Tuesday, November 22, 2011

For What I'm Worth

I'm accepting the fact I will be a mess.
I'm okay with it, honestly.
I'm cutting out what makes me bitter,
and burning lingering sentimentally.
Nothing else is needed to get my head going.
It'll be the healthiest thing I could do for myself.

I can be boring, frustrating, sexy, funny, angry, quiet, adventurous.
Frankly, I could be it all.
     I can be anything.
I have to remember I'm not the only one who's insecure.
Or the one who just sometimes isn't attracted to someone else.
I just need to remember to learn and hold onto it.

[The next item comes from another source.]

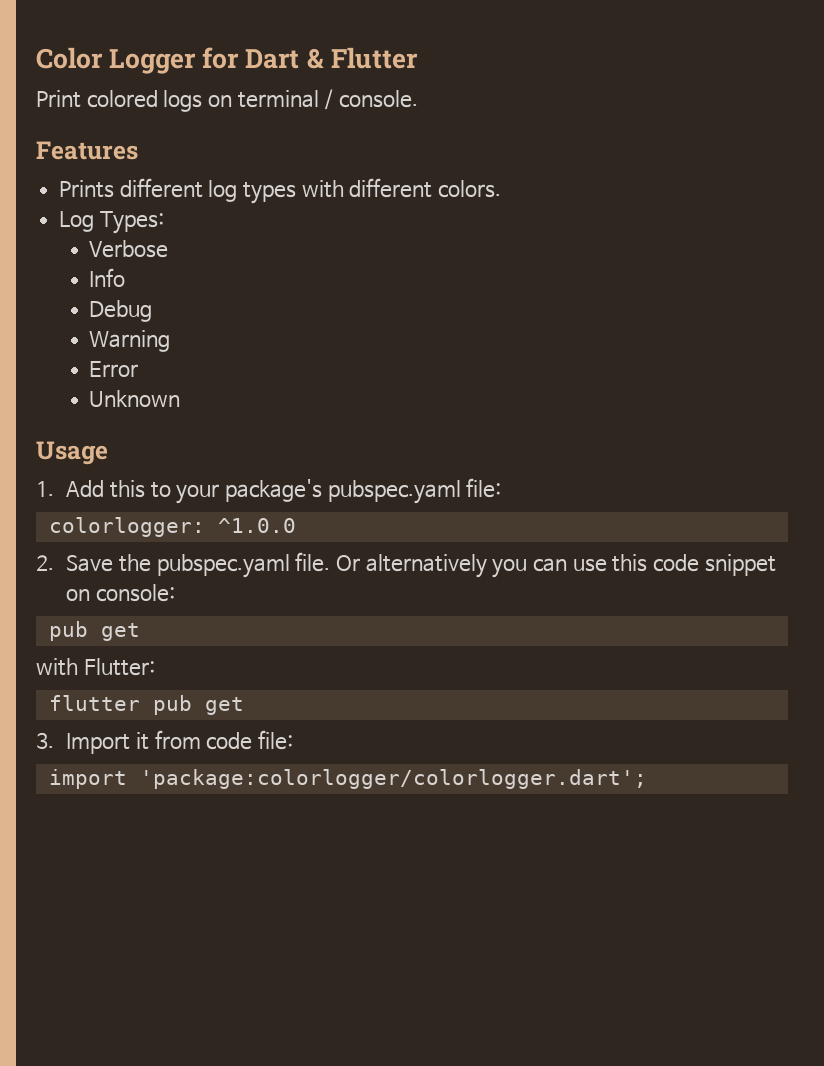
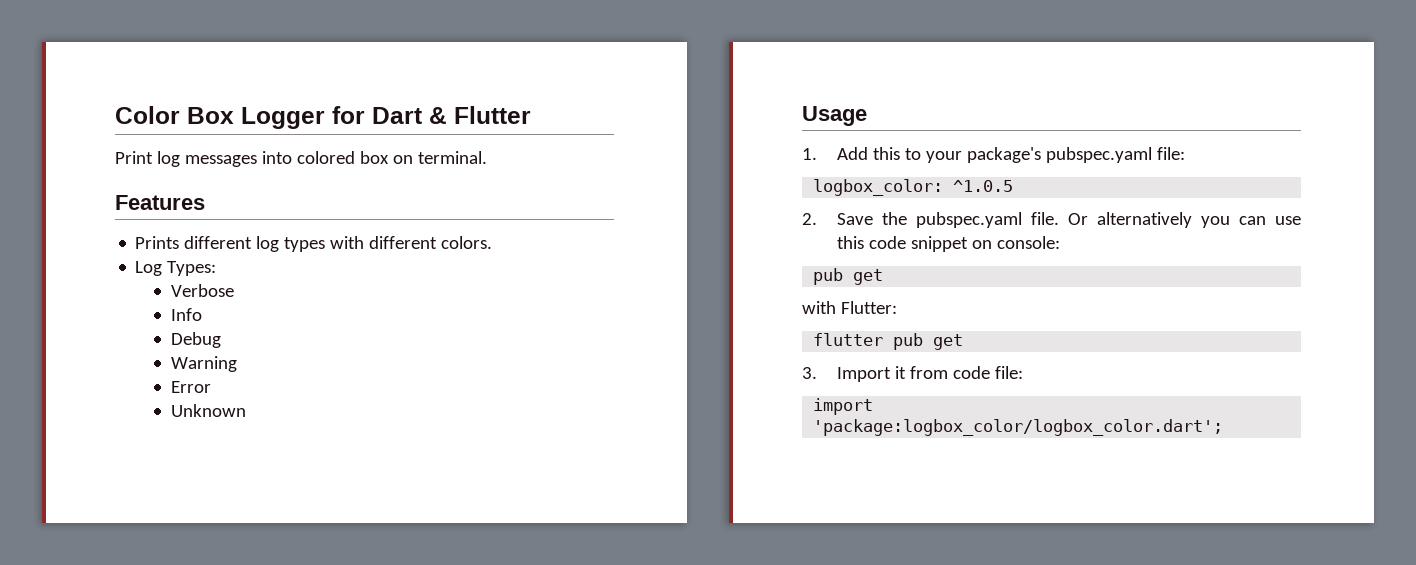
(103, 58) none -> [187,107,234,124] Box
[86,89,419,112] colored logs on terminal / console. -> [156,151,487,167] log messages into colored box on terminal.
[48,517,296,537] colorlogger: ^1.0.0 -> [813,179,1014,196] logbox_color: ^1.0.5
[139,769,647,789] 'package:colorlogger/colorlogger.dart'; -> [813,419,1224,436] 'package:logbox_color/logbox_color.dart';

I'm not going to hurt myself anymore,
I'm not looking back,
I'm living today.

Here's to right now!
Now get up and move.

Monday, November 21, 2011

I Wished you Wished

If you left an impact,
     would you want to know what you left behind?
Or do you not like praise?
I'm sure you'd hate the guilt.
But really, your egos wrong,
and my head misleads us both to believe that you left something inside of me.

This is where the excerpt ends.